(EXERCISE DIRECTIONS) Within the lines below, the span from the line with "Ciondoli con pietre" to the line with "shipping method: express -> pallet freight", both ends included, is to be reproduced exactly, with pictures omitted.

(PROVIDED DATA)
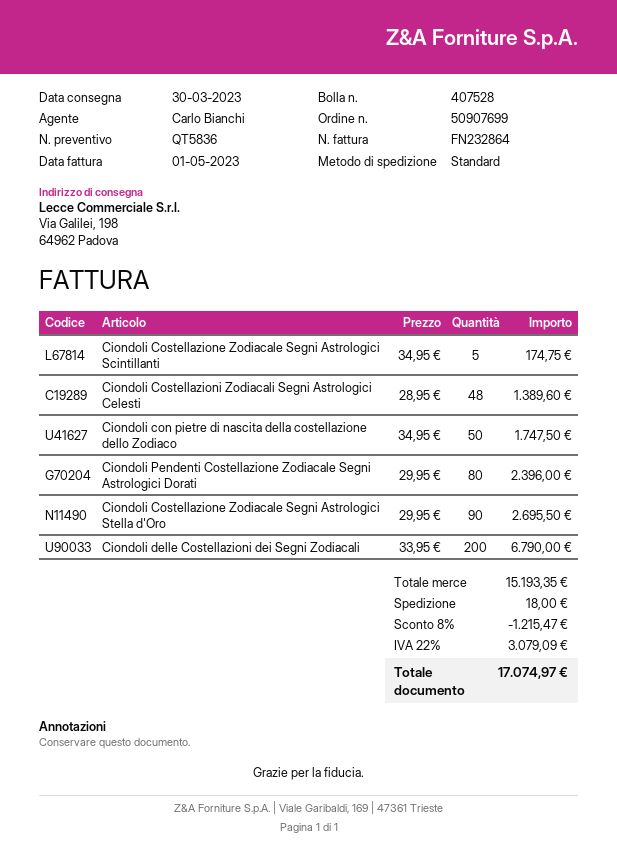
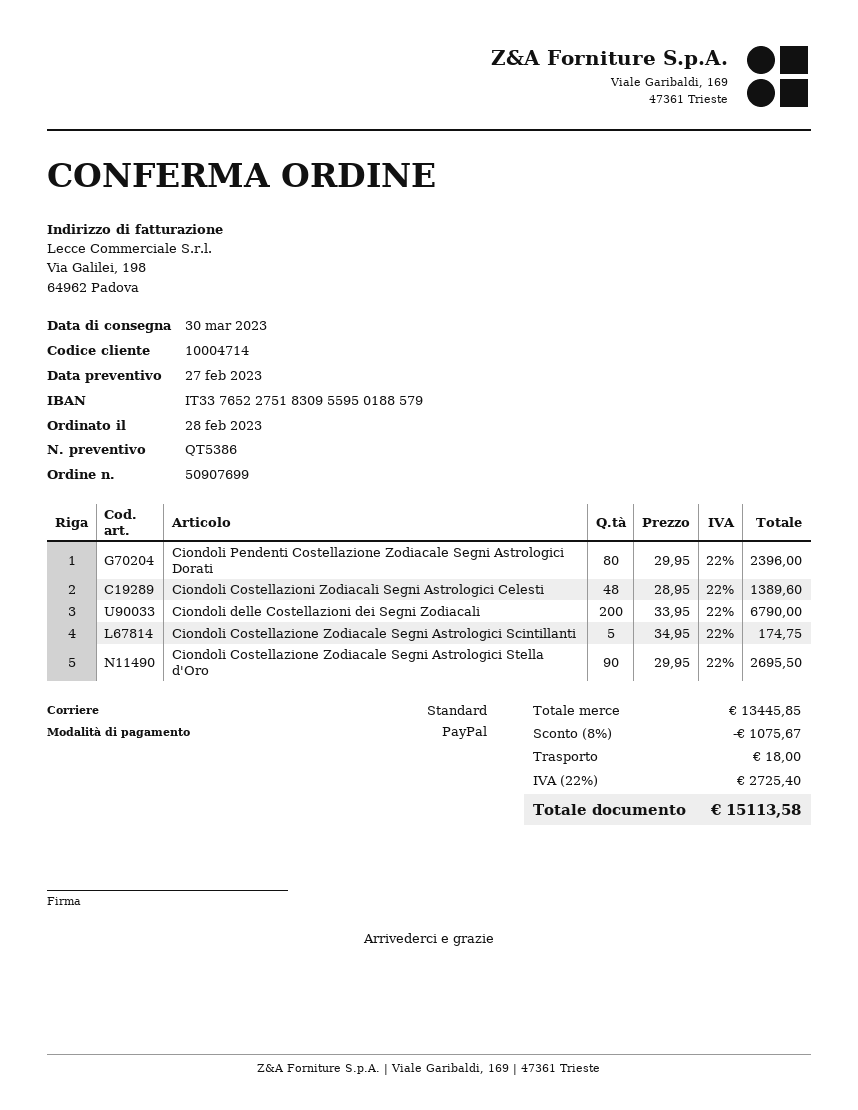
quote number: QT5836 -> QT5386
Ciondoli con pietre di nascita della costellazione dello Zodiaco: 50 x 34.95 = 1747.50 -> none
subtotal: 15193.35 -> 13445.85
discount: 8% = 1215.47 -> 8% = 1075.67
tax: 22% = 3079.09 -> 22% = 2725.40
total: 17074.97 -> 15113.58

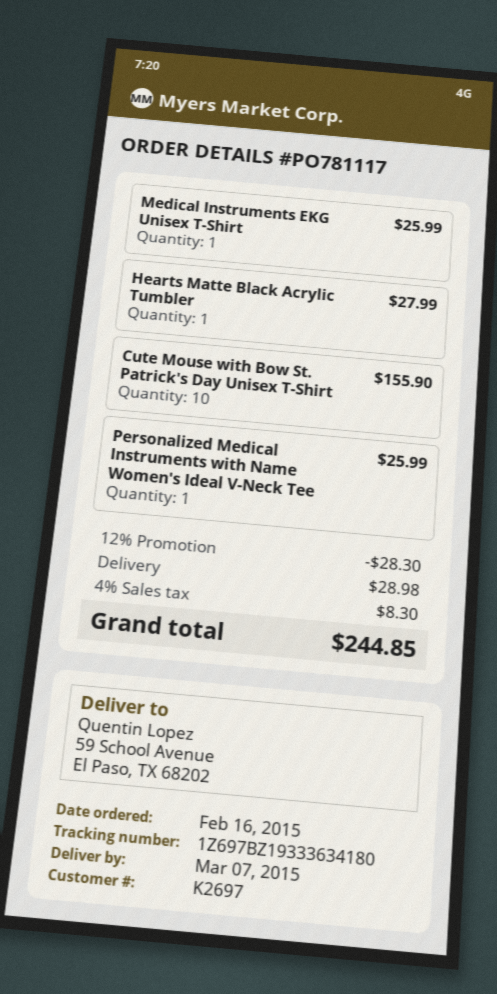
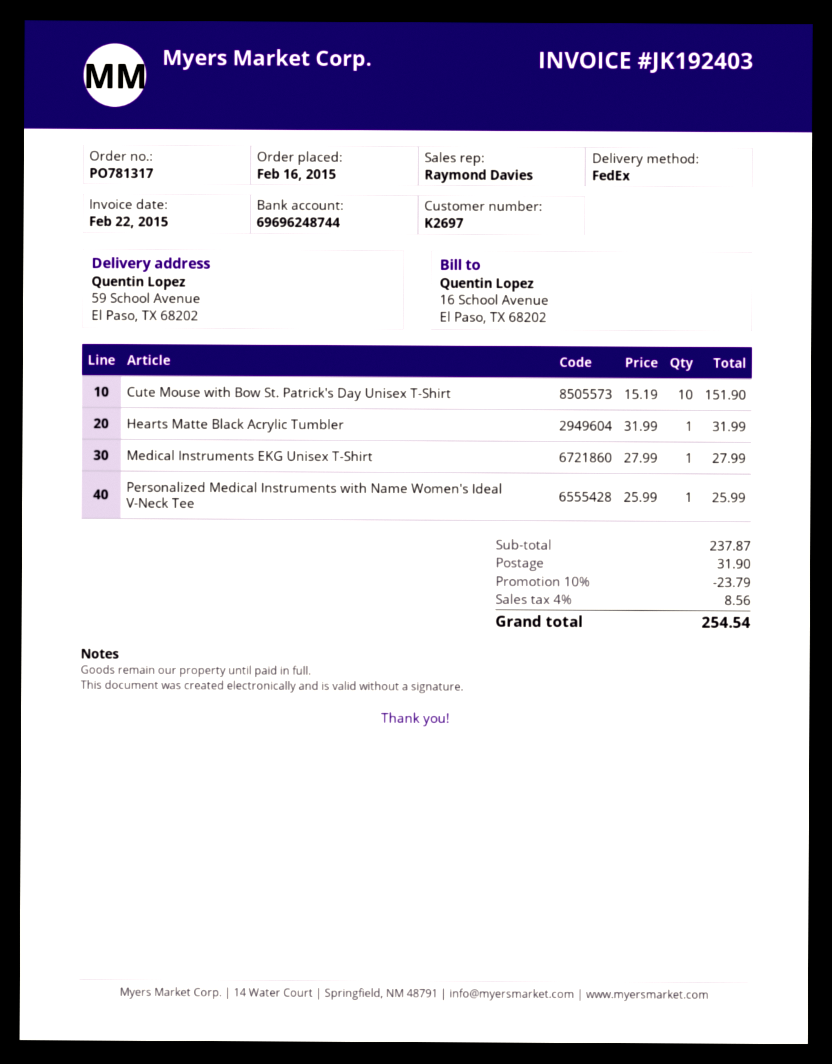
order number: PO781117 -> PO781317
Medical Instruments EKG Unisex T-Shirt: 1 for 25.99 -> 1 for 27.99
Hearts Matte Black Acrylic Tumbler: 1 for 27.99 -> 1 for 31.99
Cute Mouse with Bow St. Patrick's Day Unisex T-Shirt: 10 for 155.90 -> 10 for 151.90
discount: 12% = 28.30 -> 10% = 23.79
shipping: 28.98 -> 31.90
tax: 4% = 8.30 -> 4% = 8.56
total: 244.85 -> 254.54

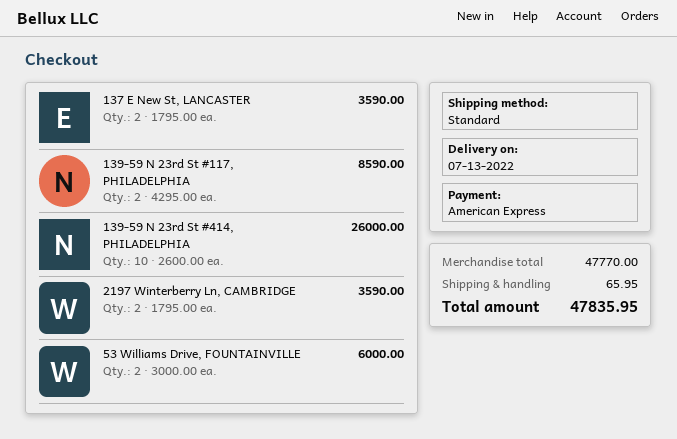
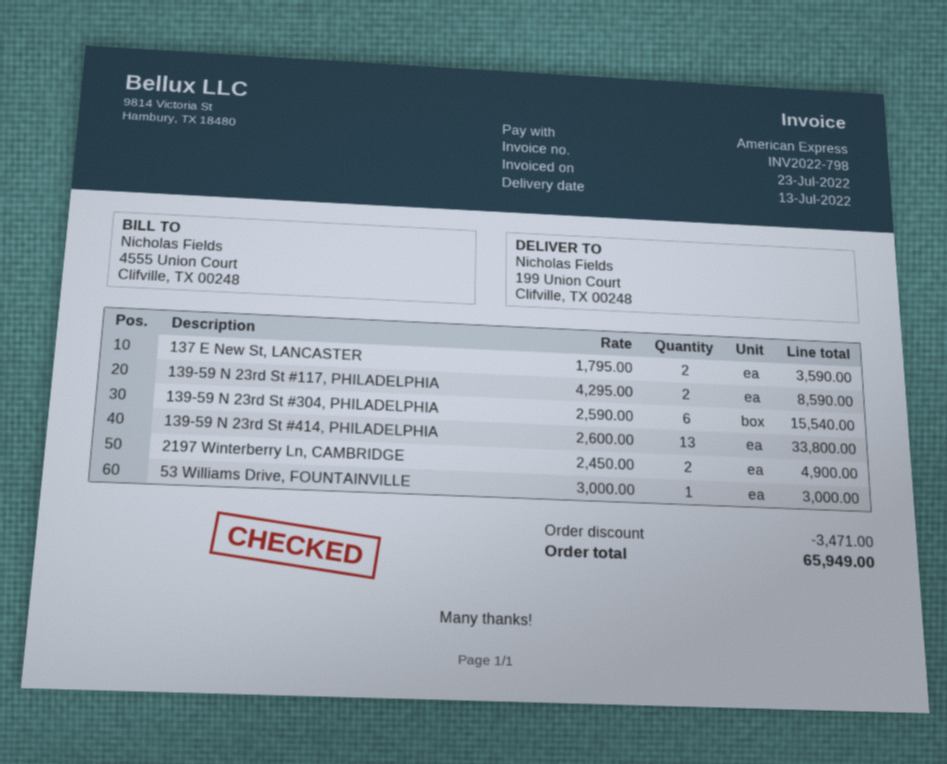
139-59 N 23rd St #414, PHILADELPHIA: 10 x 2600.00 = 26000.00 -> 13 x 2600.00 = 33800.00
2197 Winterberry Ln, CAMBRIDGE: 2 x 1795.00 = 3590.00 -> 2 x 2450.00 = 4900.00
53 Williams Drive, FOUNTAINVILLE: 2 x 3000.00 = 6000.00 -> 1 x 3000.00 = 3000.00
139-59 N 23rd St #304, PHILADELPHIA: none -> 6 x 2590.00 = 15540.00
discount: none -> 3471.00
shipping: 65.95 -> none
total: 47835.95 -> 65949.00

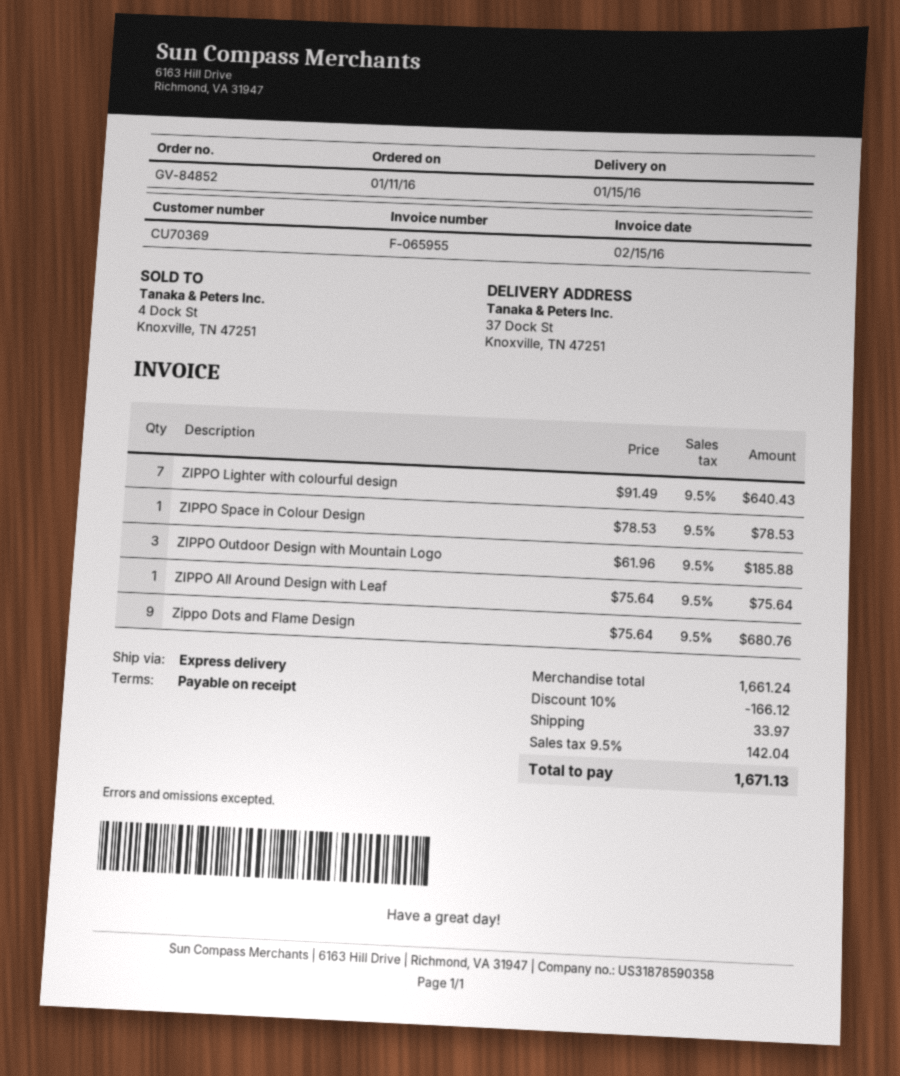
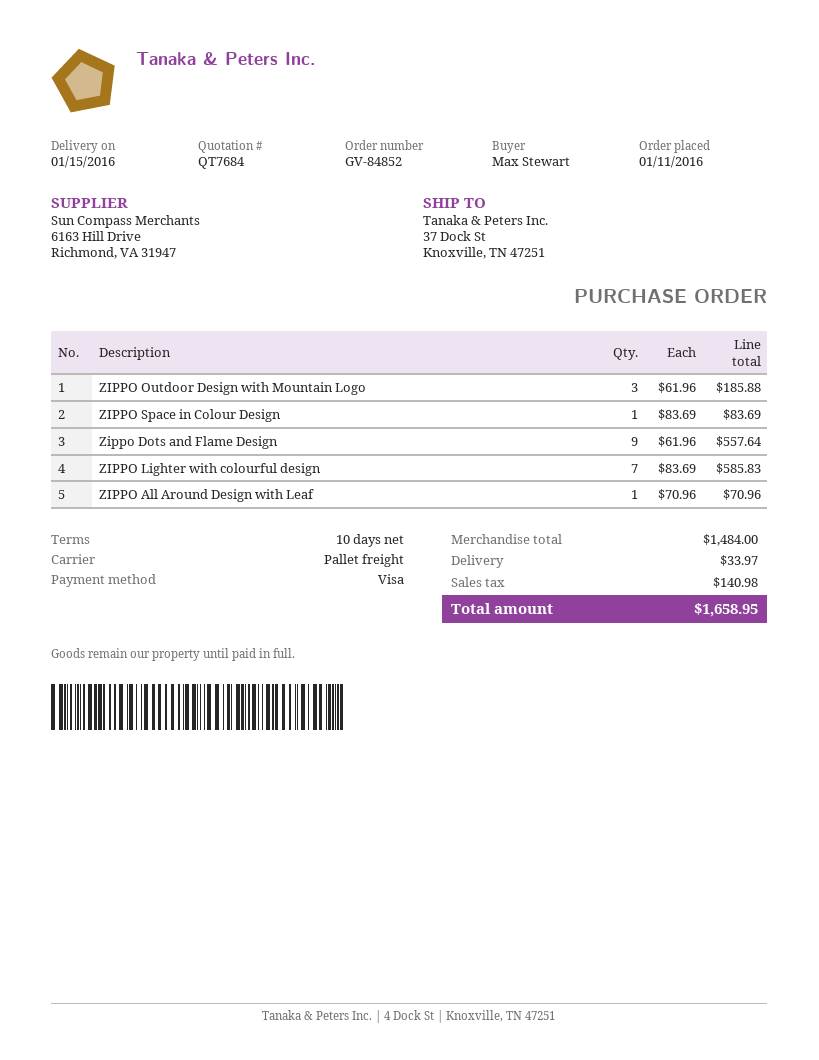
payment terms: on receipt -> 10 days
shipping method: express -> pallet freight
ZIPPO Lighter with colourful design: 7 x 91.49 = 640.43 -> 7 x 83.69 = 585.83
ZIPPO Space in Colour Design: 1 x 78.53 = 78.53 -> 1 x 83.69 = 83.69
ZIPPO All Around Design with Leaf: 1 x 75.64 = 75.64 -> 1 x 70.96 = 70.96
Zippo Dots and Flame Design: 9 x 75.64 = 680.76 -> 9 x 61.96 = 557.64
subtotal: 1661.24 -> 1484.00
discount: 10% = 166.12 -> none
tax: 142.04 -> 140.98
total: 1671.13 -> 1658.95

(THE ANSWER)
Ciondoli con pietre di nascita della costellazione dello Zodiaco: 50 x 34.95 = 1747.50 -> none
subtotal: 15193.35 -> 13445.85
discount: 8% = 1215.47 -> 8% = 1075.67
tax: 22% = 3079.09 -> 22% = 2725.40
total: 17074.97 -> 15113.58

order number: PO781117 -> PO781317
Medical Instruments EKG Unisex T-Shirt: 1 for 25.99 -> 1 for 27.99
Hearts Matte Black Acrylic Tumbler: 1 for 27.99 -> 1 for 31.99
Cute Mouse with Bow St. Patrick's Day Unisex T-Shirt: 10 for 155.90 -> 10 for 151.90
discount: 12% = 28.30 -> 10% = 23.79
shipping: 28.98 -> 31.90
tax: 4% = 8.30 -> 4% = 8.56
total: 244.85 -> 254.54

139-59 N 23rd St #414, PHILADELPHIA: 10 x 2600.00 = 26000.00 -> 13 x 2600.00 = 33800.00
2197 Winterberry Ln, CAMBRIDGE: 2 x 1795.00 = 3590.00 -> 2 x 2450.00 = 4900.00
53 Williams Drive, FOUNTAINVILLE: 2 x 3000.00 = 6000.00 -> 1 x 3000.00 = 3000.00
139-59 N 23rd St #304, PHILADELPHIA: none -> 6 x 2590.00 = 15540.00
discount: none -> 3471.00
shipping: 65.95 -> none
total: 47835.95 -> 65949.00

payment terms: on receipt -> 10 days
shipping method: express -> pallet freight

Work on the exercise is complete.